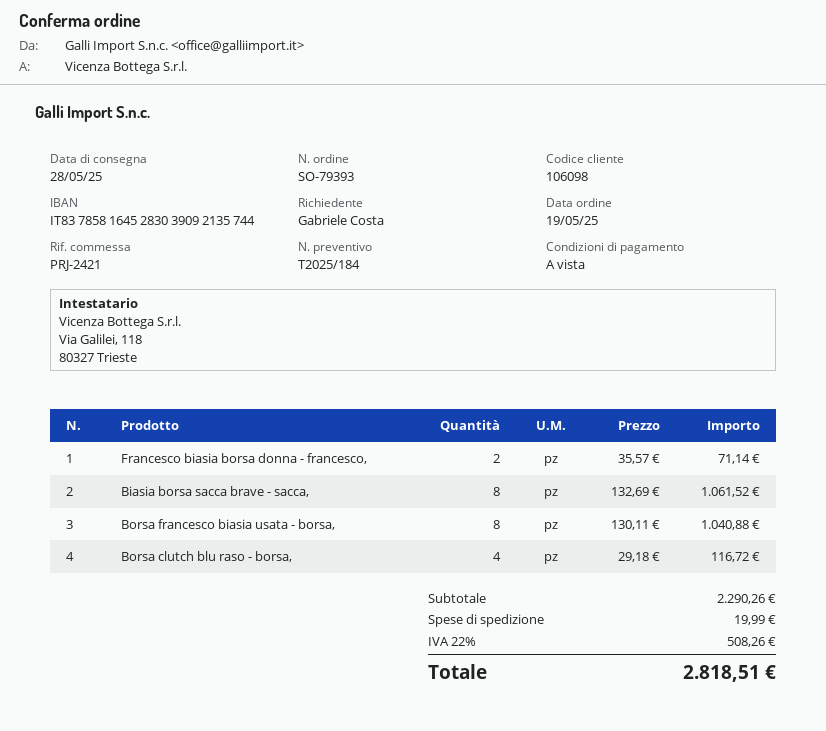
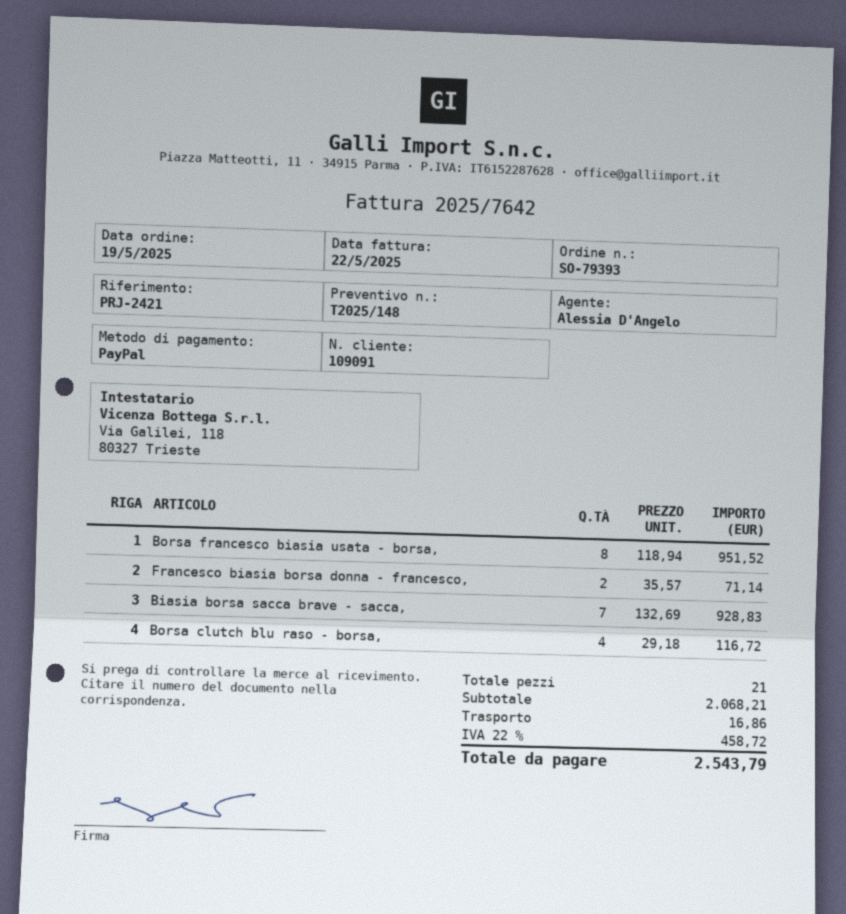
quote number: T2025/184 -> T2025/148
customer number: 106098 -> 109091
Biasia borsa sacca brave - sacca,: 8 x 132.69 = 1061.52 -> 7 x 132.69 = 928.83
Borsa francesco biasia usata - borsa,: 8 x 130.11 = 1040.88 -> 8 x 118.94 = 951.52
subtotal: 2290.26 -> 2068.21
shipping: 19.99 -> 16.86
tax: 22% = 508.26 -> 22% = 458.72
total: 2818.51 -> 2543.79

###

§ **Work task**
Find every line of the data that includes the string "number". Copy each of those lines.

§ **Answer area**
quote number: T2025/184 -> T2025/148
customer number: 106098 -> 109091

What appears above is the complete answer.